Elizabeth Louise Crossland Matricaria crossed the bar in Avon, CT on May 19, 2019 at the age of 101 years and 7 months.
She was an unwilling participant in her own demise and often declared she wanted to stay around to see what was going to happen next.
Elizabeth was born at home in Ansonia, CT and was the first child of Minnie Mathilda Bukofske Crossland and Alfred Clifton Crossland. She was educated in the Ansonia public school system and at the Federal Community College in New Haven, before graduating with highest honors from the Massachusetts General Hospital School of Nursing in 1939.
For more than 30 years, Elizabeth enjoyed a varied career as a Registered Nurse, including working as a brain surgery scrub nurse for Dr. William German at Yale-New Haven Medical Center, and later as a private intensive care nurse, giving loving and professional care to patients of all religions, ethnicities, races, and sexual orientation.
A simple listing of her professional accomplishments would not suffice to explain the woman Elizabeth was. Her personal family experiences were transformative. Elizabeth’s mother, Minnie, was one of eleven children, born to German immigrants, who knew plenty about the struggles faced by people desperately striving for success and acceptance in a new land. When Minnie was 16 years old she married Alfred Crossland, (who was raised in a foster family because his English immigrant parents were unable to care for him).
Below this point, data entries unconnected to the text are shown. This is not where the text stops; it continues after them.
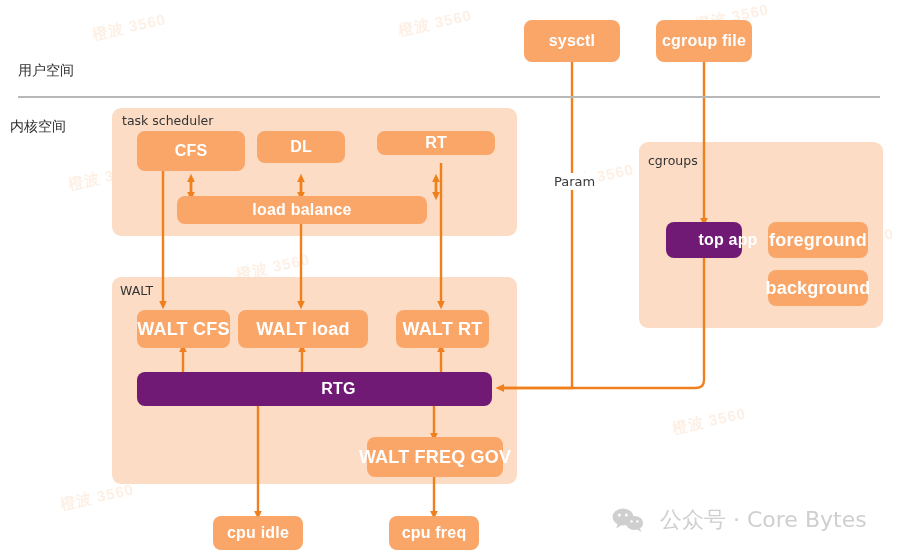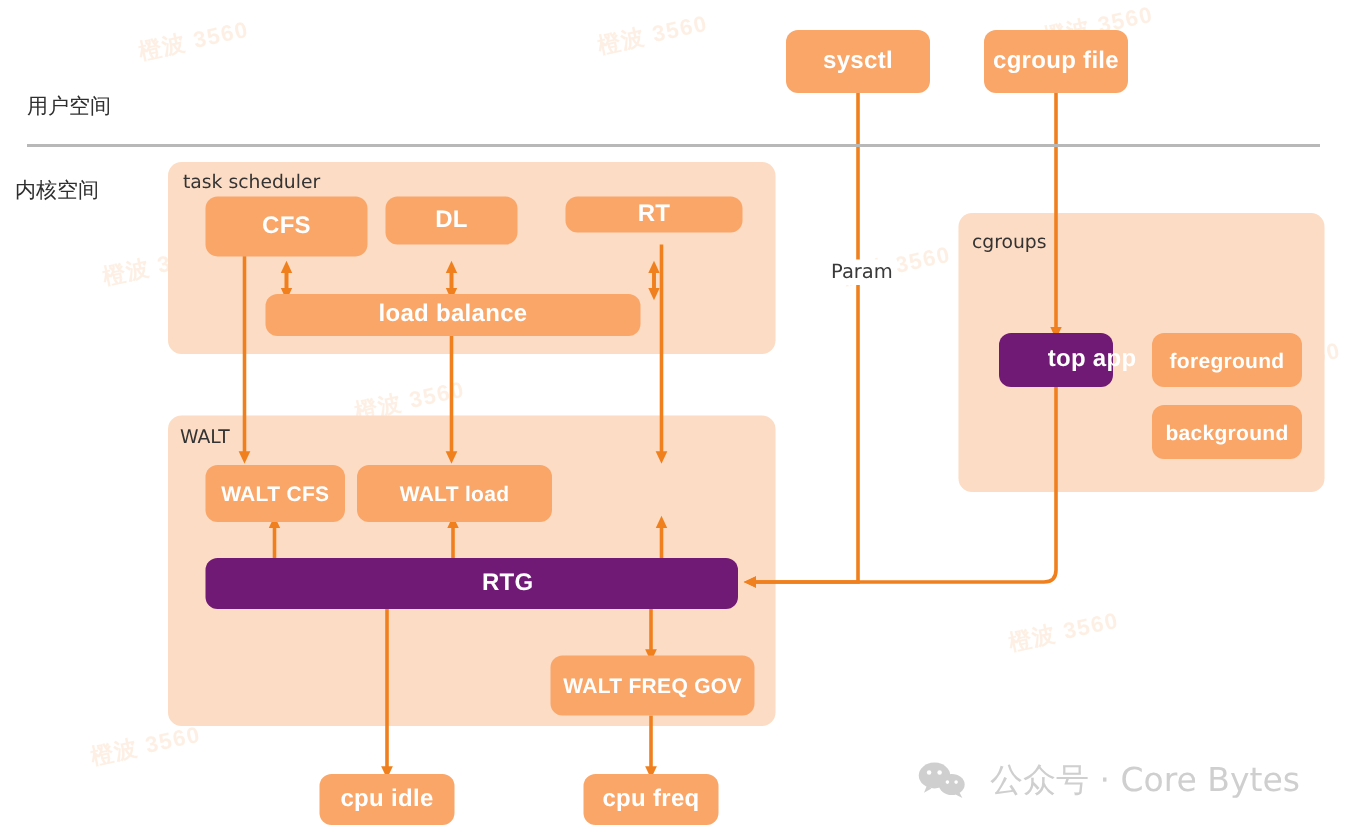--- a/index.html
+++ b/index.html
@@ -65,21 +65,21 @@
     border-radius:8px;
     background:#f9a668;
     color:#ffffff;
     font-weight:700;
     font-size:16px;
     letter-spacing:.2px;
     white-space:nowrap;
     box-sizing:border-box;
   }
   .node.strong{background:#701a75;padding-left:48px;}
-  .node.small{font-size:14px;}
+  .node.small{font-size:18px;}
 
   
   .edge-label{
     position:absolute;
     font-size:13px;
     color:#3a3a3a;
     font-family:"DejaVu Sans","Liberation Sans",sans-serif;
     background:#ffffff;
     padding:1px 3px;
     white-space:nowrap;
@@ -172,20 +172,21 @@
   <div class="node" style="left:524px;top:20px;width:96px;height:42px;">sysctl</div>
   <div class="node" style="left:656px;top:20px;width:96px;height:42px;">cgroup file</div>
 
   <div class="node" style="left:137px;top:131px;width:108px;height:40px;">CFS</div>
   <div class="node" style="left:257px;top:131px;width:88px;height:32px;">DL</div>
   <div class="node" style="left:377px;top:131px;width:118px;height:24px;">RT</div>
   <div class="node" style="left:177px;top:196px;width:250px;height:28px;">load balance</div>
 
   <div class="node small" style="left:137px;top:310px;width:93px;height:38px;">WALT CFS</div>
   <div class="node small" style="left:238px;top:310px;width:130px;height:38px;">WALT load</div>
+  <div class="node small" style="left:396px;top:310px;width:93px;height:38px;">WALT RT</div>
   <div class="node strong" style="left:137px;top:372px;width:355px;height:34px;">RTG</div>
   <div class="node small" style="left:367px;top:437px;width:136px;height:40px;">WALT FREQ GOV</div>
 
   <div class="node strong" style="left:666px;top:222px;width:76px;height:36px;">top app</div>
   <div class="node small" style="left:768px;top:222px;width:100px;height:36px;">foreground</div>
   <div class="node small" style="left:768px;top:270px;width:100px;height:36px;">background</div>
 
   <div class="node" style="left:213px;top:516px;width:90px;height:34px;">cpu idle</div>
   <div class="node" style="left:389px;top:516px;width:90px;height:34px;">cpu freq</div>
The Crosslands made their home in Ansonia, CT, where Alfred worked his way up to become foreman of the welding department at The Farrel-Birmingham Corporation.
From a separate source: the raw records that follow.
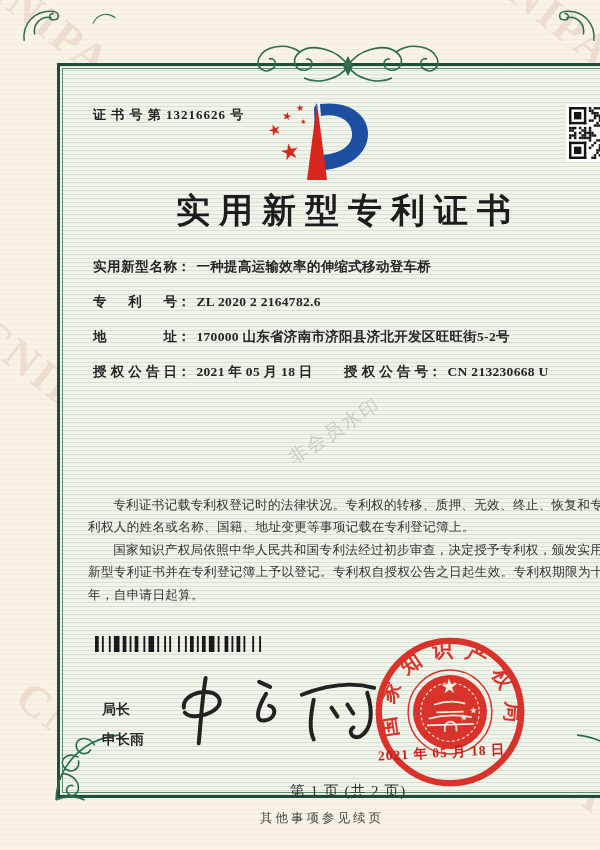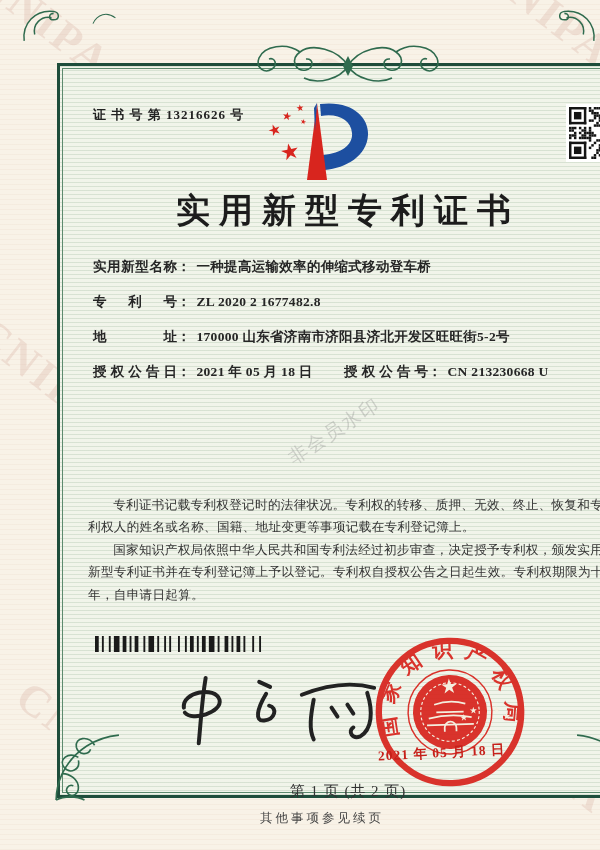--- a/index.html
+++ b/index.html
@@ -290,21 +290,21 @@
         </svg>
     </div>
 
     <div class="title">实用新型专利证书</div>
 
     <div class="fields">
       <div class="frow">
         <span class="flabel">实用新型名称</span><span class="fcolon">：</span><span class="fvalue">一种提高运输效率的伸缩式移动登车桥</span>
       </div>
       <div class="frow">
-        <span class="flabel">专利号</span><span class="fcolon">：</span><span class="fvalue">ZL 2020 2 1677482.8</span>
+        <span class="flabel">专利号</span><span class="fcolon">：</span><span class="fvalue">ZL 2020 2 2164782.6</span>
       </div>
       <div class="frow">
         <span class="flabel">地址</span><span class="fcolon">：</span><span class="fvalue">170000 山东省济南市济阳县济北开发区旺旺街5-2号</span>
       </div>
       <div class="frow">
         <span class="flabel">授权公告日</span><span class="fcolon">：</span><span class="fvalue">2021 年 05 月 18 日</span>
         <span class="flabel g2">授权公告号</span><span class="fcolon">：</span><span class="fvalue">CN 213230668 U</span>
       </div>
     </div>
 
@@ -336,20 +336,24 @@
           <rect x="65.60000000000002" y="0" width="1" height="16"></rect>
           <rect x="69.30000000000003" y="0" width="2" height="16"></rect>
           <rect x="73.00000000000003" y="0" width="1" height="16"></rect>
           <rect x="75.70000000000003" y="0" width="2" height="16"></rect>
           <rect x="79.40000000000003" y="0" width="1" height="16"></rect>
           <rect x="84.10000000000004" y="0" width="1" height="16"></rect>
           <rect x="87.80000000000004" y="0" width="1" height="16"></rect>
         </svg>
     </div>
 
+    <div class="signer">
+      <div>局长</div>
+      <div>申长雨</div>
+    </div>
     <div class="sig">
       <svg viewBox="0 0 230 85">
         <g fill="none" stroke="#222" stroke-width="4" stroke-linecap="round" stroke-linejoin="round">
           <path d="M38,10 C34,34 33,56 31,76"></path>
           <path d="M16,40 C14,24 48,18 52,32 C55,45 24,54 17,45"></path>
           <path d="M92,14 L103,19"></path>
           <path d="M99,26 C90,41 87,54 97,53 C108,52 111,40 102,38"></path>
           <path d="M135,27 C160,17 186,14 208,20"></path>
           <path d="M147,32 C144,48 142,62 147,72"></path>
           <path d="M201,25 C207,44 206,62 194,69 C186,72 181,64 187,60"></path>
Some of Elizabeth’s earliest childhood memories were of life during the depression years, when it seemed everyone was struggling financially. She recalled that her mother never turned away hobos, the name given to itinerant workers who passed through town on the trains.
These were men, down on their luck, who needed human compassion. Minnie’s house was marked as a place where a hot meal could be found and often a fresh loaf of bread to travel with.
In Boston, Elizabeth completed her professional training as a care-giver and married her high school sweetheart, Dorio Anthony Matricaria, the son of Italian immigrants. Dorio, who had graduated from Yale University with a degree in English, aspired to work for the leading Boston newspaper of the day, but was told, “Italians need not apply.”
The couple returned to Connecticut, Elizabeth began her nursing career, Dorio went on to more advanced academic degrees, and together they raised three daughters.
From the beginning, they instilled in their children the ideal of America as a melting pot. They taught their children that all are created equal and that all deserved a fair chance to achieve their potential.
Throughout her life, Elizabeth maintained high standards of care and concern for all of humanity, and it disturbed her greatly to see anyone act with willful malice or cruelty.
Elizabeth desperately wanted to live long enough to see an end to racial and ethnic bigotry in this nation she so dearly loved; unfortunately, even though she lived to be almost 102, it was not long enough.
The names and ethnicities have changed, but the situation remains the same. It grieved her so.
At the advanced age of 80 she began research on the history of her home town, Ansonia, CT, with the intention of writing a book to chronicle its history and the life of its founder, Anson Phelps.
She achieved her goal and more, adding a second book of her personal memoirs.
On her 96th birthday she celebrated the publication of her books, Anson’s Glory and A Backward Glance, with a big party attended by her family and friends. At the end of the day she pronounced that the party was “better than a funeral” because she got to be present and engage with all her guests and to hear all the accolades.
Elizabeth was greatly appreciative of all the friends and family members who endeavored to stay in touch with her while she was alive. Her funeral services will be private.
The family requests that anyone who might have been inclined to devote some time and energy to attend her services, instead devote that time and energy to perform an act of kindness for an immigrant stranger.
The biggest tragedy of Elizabeth’s life was the death of her husband, Dorio in 1982. She was also predeceased by her parents, Minnie and Alfred Crossland, her sister, Grace Andrews Crossland Spurr, and her granddaughter Rachel Alice Petz Dowd.
Her surviving descendants are her daughters, Elizabeth Doreen Matricaria Hutchinson of Bridgton, ME, Aalia Kusmis (birth name Gail Matricaria) of Sanbornton, NH, and Sharon Matricaria Kelly of Oak Bluffs, MA; her grandchildren, John Hutchinson of Ankeny, IA, and Anne Parent of Perkinsville, VT; her great grandchildren, Sarah Hutchinson, Matthew Hutchinson, James Dowd, David Dowd, Kendra Dowd, Bhodi Parent and Dylan Parent.